* SUPPLIED DATA *

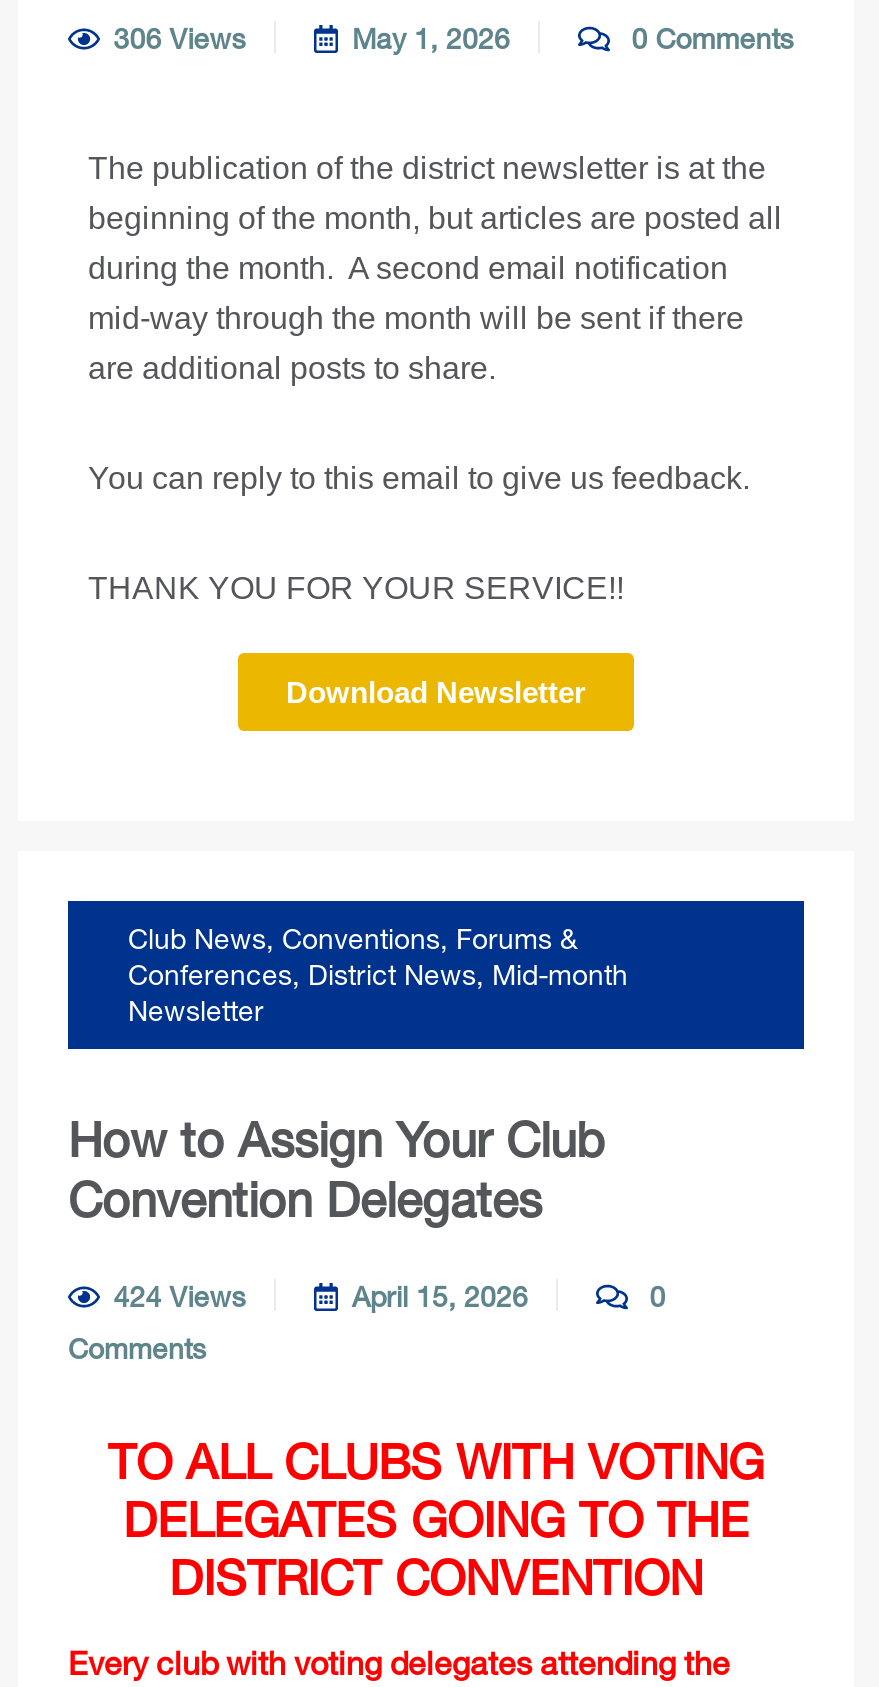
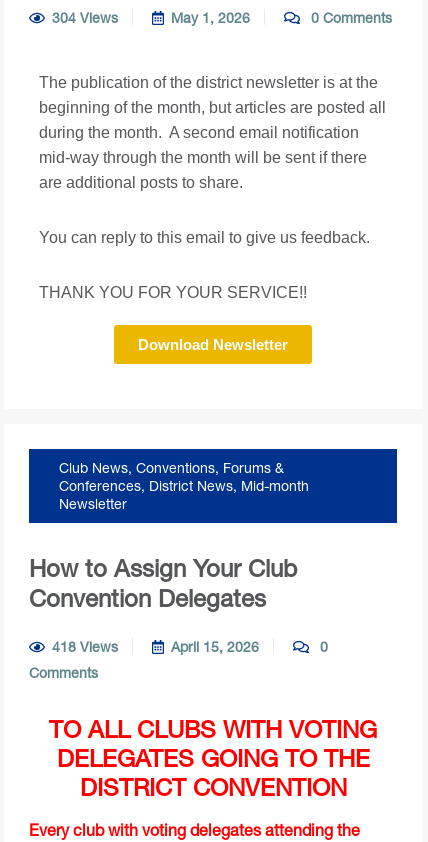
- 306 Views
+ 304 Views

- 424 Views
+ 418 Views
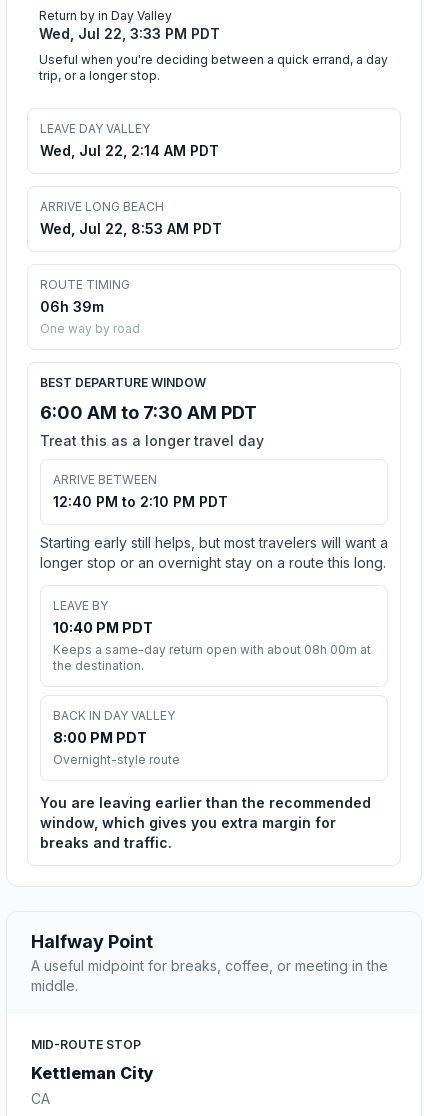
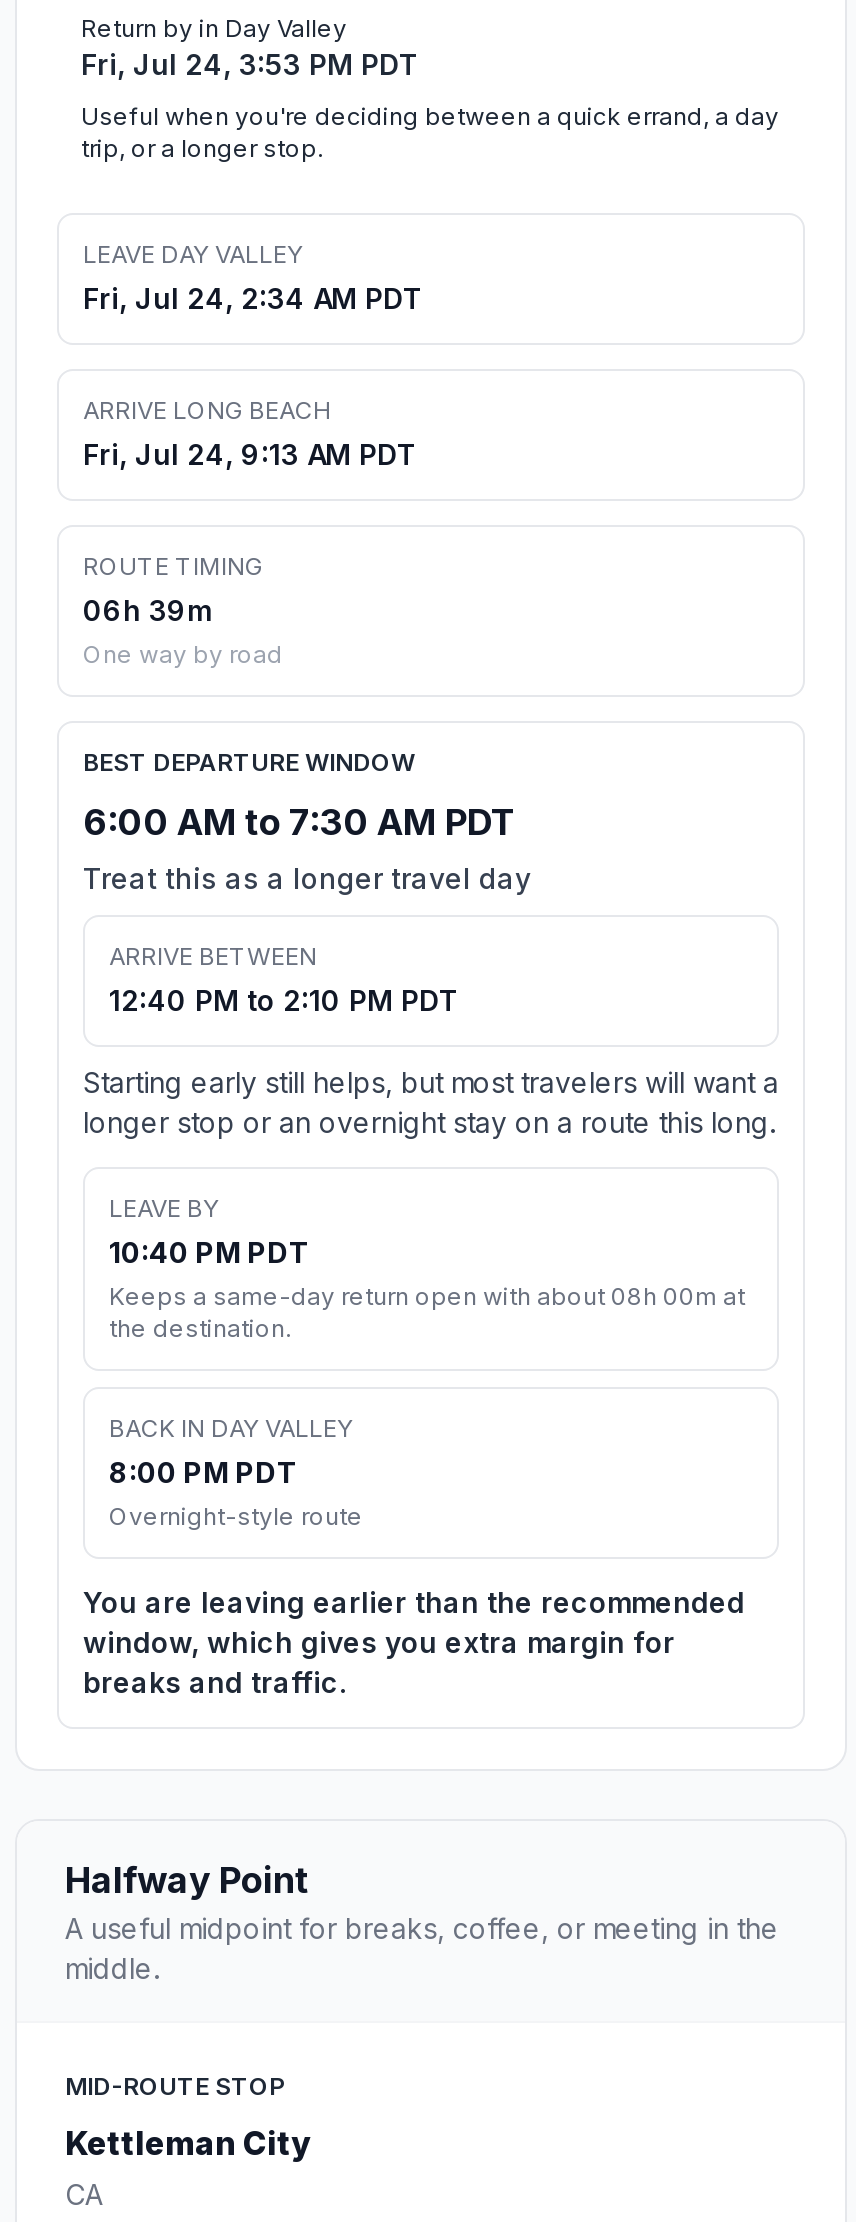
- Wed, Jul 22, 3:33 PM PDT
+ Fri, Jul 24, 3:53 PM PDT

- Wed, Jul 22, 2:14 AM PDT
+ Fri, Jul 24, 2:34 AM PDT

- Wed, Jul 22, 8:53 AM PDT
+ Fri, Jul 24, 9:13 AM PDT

* EXERCISE INSTRUCTIONS *
Set down no line except those from the one with "2:34 AM PDT" to the last line of the data, inclusive, each exactly as written.

* ANSWER FOR THE TASK *
+ Fri, Jul 24, 2:34 AM PDT

- Wed, Jul 22, 8:53 AM PDT
+ Fri, Jul 24, 9:13 AM PDT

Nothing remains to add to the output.